Each patch lives on its own branch with a clear PR description: the CVE number, a plain-English explanation of the vulnerability, the exact upgrade path, and what changed in the codebase. Ready for review and merge without any additional research.

Step 3: Clear the Backlog

Priya reviews and merges the 4 critical/high patches in one afternoon -- each branch has the dependency bump, the code changes, and the test updates already done. No half-day build breakage. The pdf.js major version upgrade, which would have been the most intimidating to tackle manually, takes 15 minutes to review because the code changes are isolated and tested.

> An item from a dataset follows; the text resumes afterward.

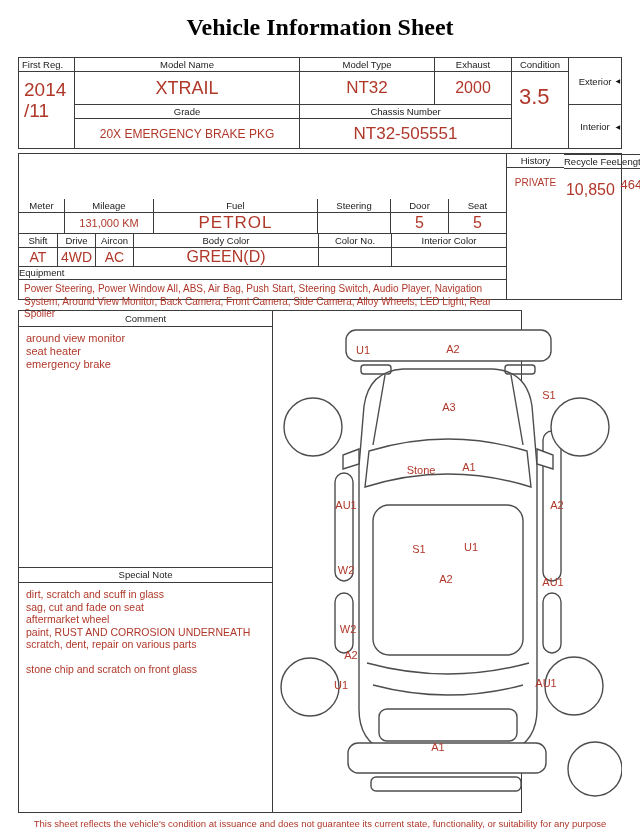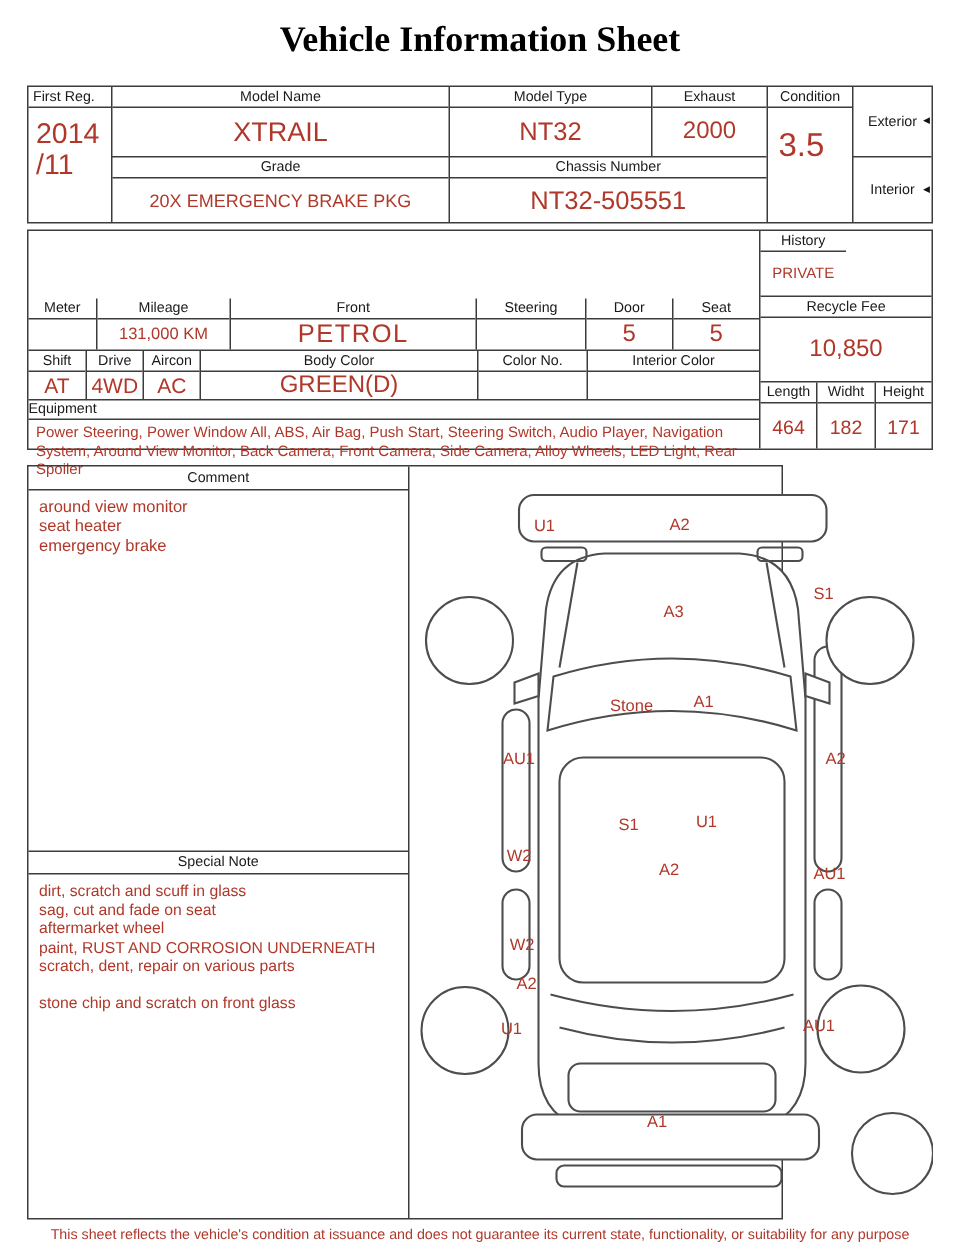"History" #mid-right { flex-direction: column -> row }
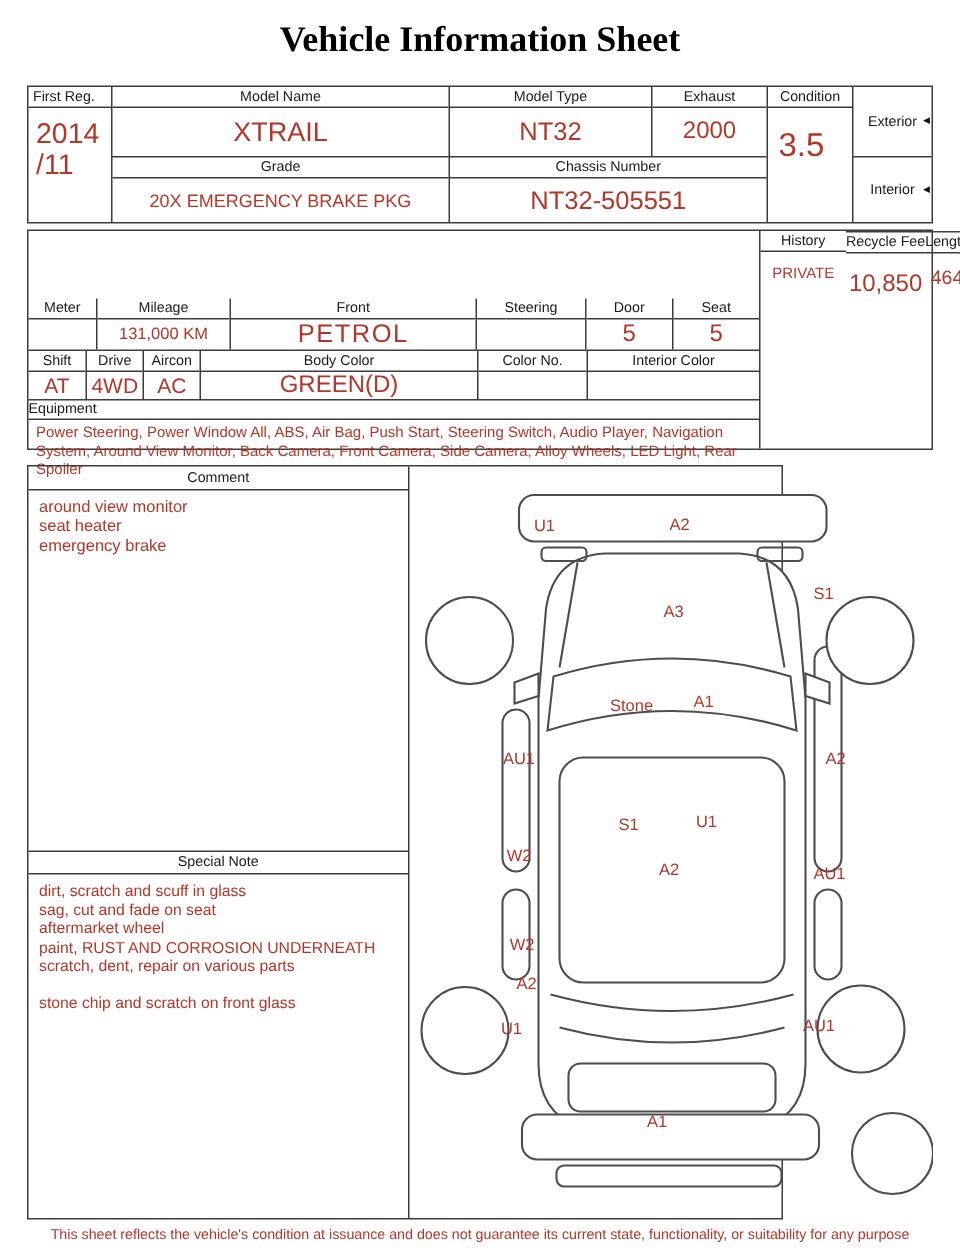"Front" div.hdr { text: Front -> Fuel }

The 12 medium-severity patch bumps get auto-merged after CI passes. No code changes needed, and the version bumps are all within the same major version.

The remaining 31 low-priority alerts are documented with justification: "vulnerable code path not reachable in our application, verified by static analysis of import chains." Each gets a suppression entry with an expiration date -- revisit in 90 days in case the codebase changes and the vulnerable path becomes reachable. The backlog goes from 47 open PRs to zero in a single afternoon.

Step 4: Prevent the Backlog from Returning

The one-time cleanup is only useful if the problem does not come back. Priya sets up weekly automation:

Create a GitHub Actions workflow that runs weekly: scans for new vulnerabilities, filters out unreachable code paths, and auto-creates PRs for patch-level fixes. For major version bumps, create an issue with an impact analysis instead.

The weekly workflow runs every Monday and handles three tiers automatically:

  • Patch bumps with no reachable vulnerability: auto-merged after CI passes. No human review needed.
  • Patch bumps with reachable vulnerability: PR created with a "security-fix" label and assigned to the team lead for fast-track review.
  • Major version bumps: GitHub issue created with a full impact analysis -- which files use the dependency, what API changes exist in the new version, and estimated effort to migrate.

Patch bumps never pile up again because they merge automatically. Major bumps get reviewed promptly because each issue includes the breaking changes and affected code paths -- no research required.

Real-World Example

The penetration test auditors come back for their re-check two weeks later. The two critical CVEs they flagged are patched, along with the two high-severity issues they had not yet found. The 31 low-priority items have documented justifications showing they are not exploitable. The auditors sign off with no findings.

More importantly, the team's relationship with dependency security changes. Priya tracks mean-time-to-remediate over the following quarter: critical CVEs go from sitting open for 11 weeks to being patched within 48 hours. The weekly automation catches 8 new vulnerabilities over 3 months -- all resolved before they accumulate into another backlog.

The next quarterly penetration test comes back clean. The auditors note the automated remediation pipeline as a best practice. The "47 unreviewed PRs" situation does not repeat, and the team stops dreading security updates. Dependencies are no longer a source of anxiety -- they are a solved problem that runs on autopilot.